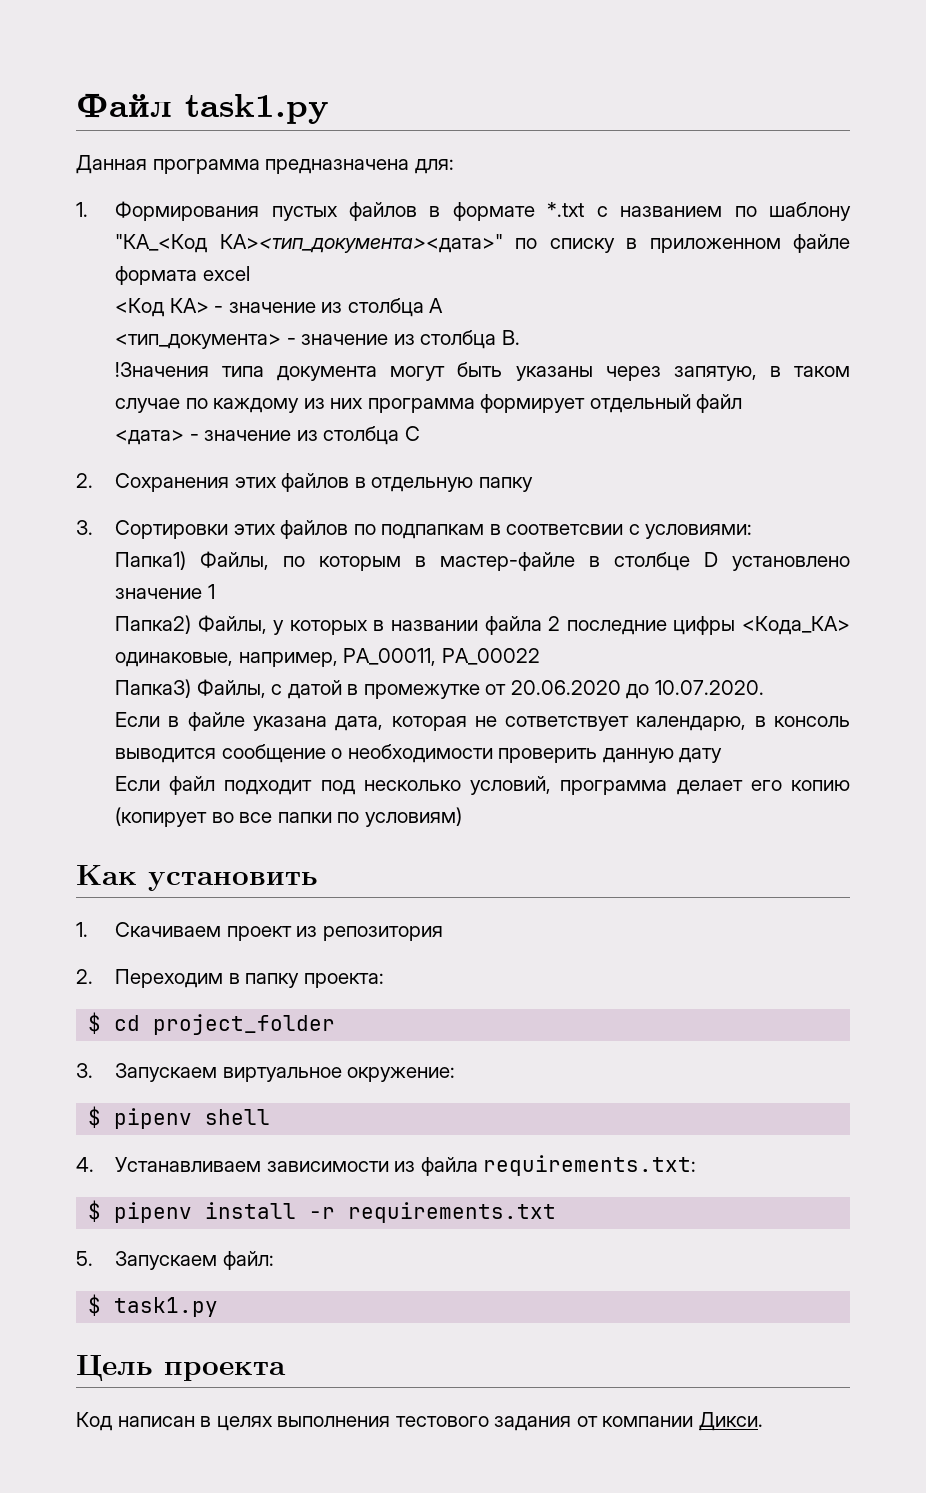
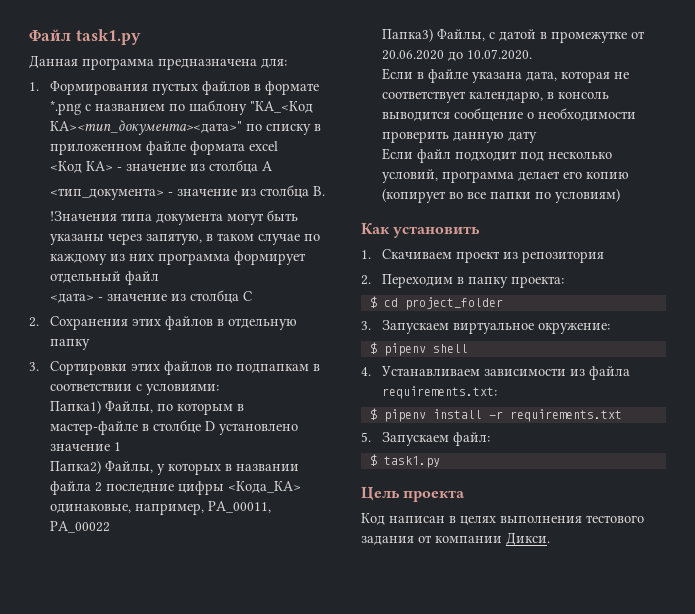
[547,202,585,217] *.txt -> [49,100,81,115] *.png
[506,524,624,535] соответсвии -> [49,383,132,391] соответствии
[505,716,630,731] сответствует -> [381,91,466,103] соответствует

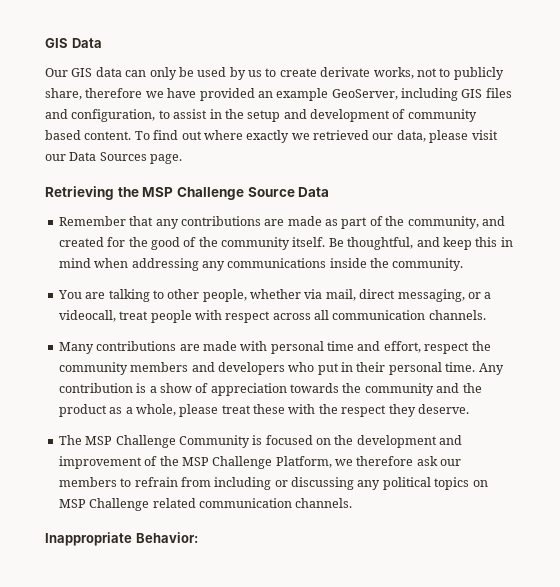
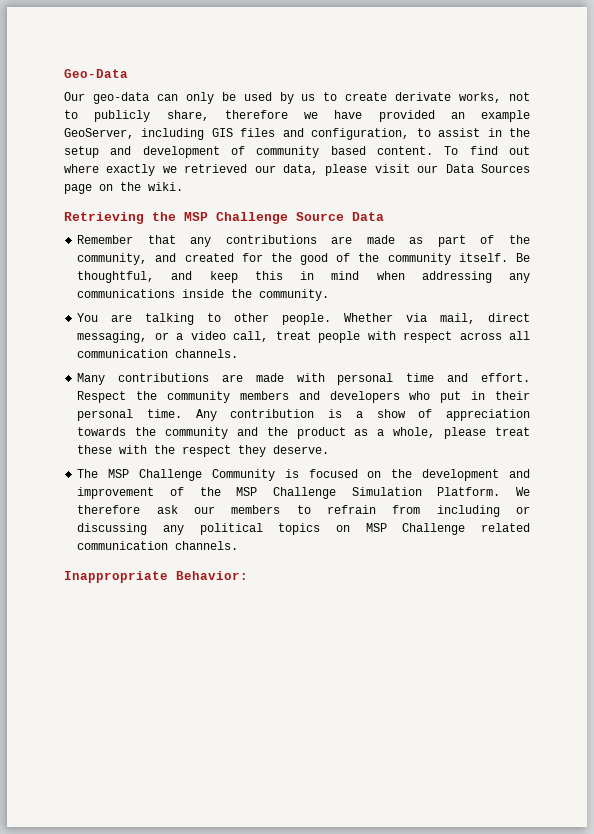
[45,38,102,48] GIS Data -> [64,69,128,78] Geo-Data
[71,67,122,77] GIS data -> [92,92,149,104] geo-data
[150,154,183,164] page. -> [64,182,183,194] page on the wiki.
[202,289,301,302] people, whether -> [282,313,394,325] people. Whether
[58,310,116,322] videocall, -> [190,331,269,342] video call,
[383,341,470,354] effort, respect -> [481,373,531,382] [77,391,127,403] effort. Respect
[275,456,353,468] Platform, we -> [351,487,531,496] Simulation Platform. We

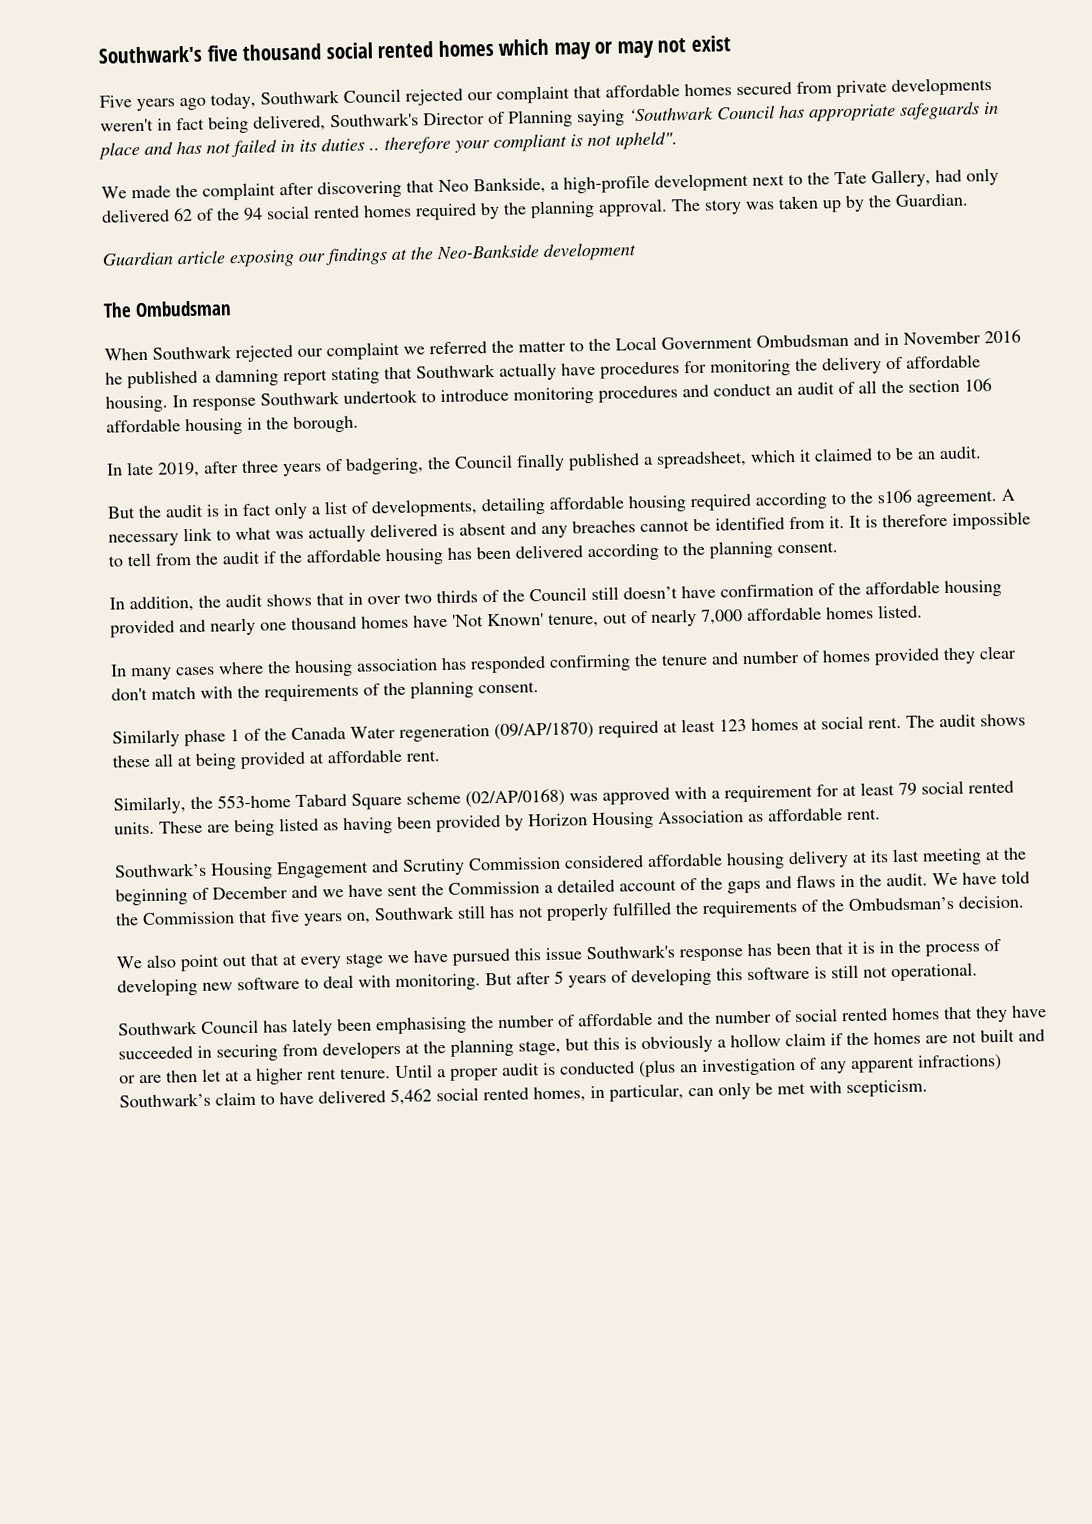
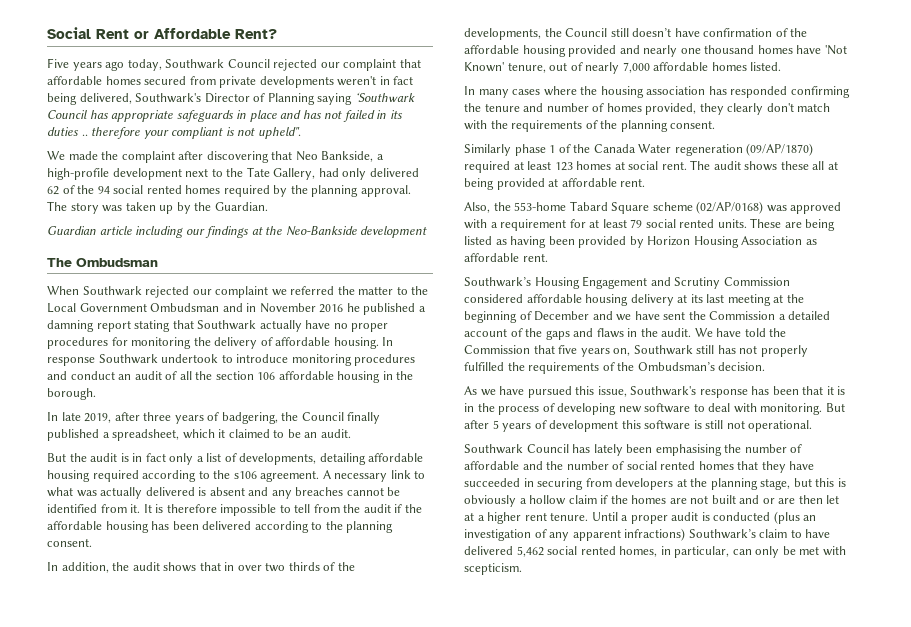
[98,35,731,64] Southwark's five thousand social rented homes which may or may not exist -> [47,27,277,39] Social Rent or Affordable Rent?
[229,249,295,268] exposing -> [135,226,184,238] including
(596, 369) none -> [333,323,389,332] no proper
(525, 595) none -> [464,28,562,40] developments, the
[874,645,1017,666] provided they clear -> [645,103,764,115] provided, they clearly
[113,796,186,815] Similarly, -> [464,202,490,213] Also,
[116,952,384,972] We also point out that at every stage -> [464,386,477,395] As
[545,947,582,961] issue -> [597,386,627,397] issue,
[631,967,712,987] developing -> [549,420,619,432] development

-----

### PROBLEM
The records above must be output exactly, except for their pictures.

### WRITTEN RESPONSE
[547,202,585,217] *.txt -> [49,100,81,115] *.png
[506,524,624,535] соответсвии -> [49,383,132,391] соответствии
[505,716,630,731] сответствует -> [381,91,466,103] соответствует

[45,38,102,48] GIS Data -> [64,69,128,78] Geo-Data
[71,67,122,77] GIS data -> [92,92,149,104] geo-data
[150,154,183,164] page. -> [64,182,183,194] page on the wiki.
[202,289,301,302] people, whether -> [282,313,394,325] people. Whether
[58,310,116,322] videocall, -> [190,331,269,342] video call,
[383,341,470,354] effort, respect -> [481,373,531,382] [77,391,127,403] effort. Respect
[275,456,353,468] Platform, we -> [351,487,531,496] Simulation Platform. We

[98,35,731,64] Southwark's five thousand social rented homes which may or may not exist -> [47,27,277,39] Social Rent or Affordable Rent?
[229,249,295,268] exposing -> [135,226,184,238] including
(596, 369) none -> [333,323,389,332] no proper
(525, 595) none -> [464,28,562,40] developments, the
[874,645,1017,666] provided they clear -> [645,103,764,115] provided, they clearly
[113,796,186,815] Similarly, -> [464,202,490,213] Also,
[116,952,384,972] We also point out that at every stage -> [464,386,477,395] As
[545,947,582,961] issue -> [597,386,627,397] issue,
[631,967,712,987] developing -> [549,420,619,432] development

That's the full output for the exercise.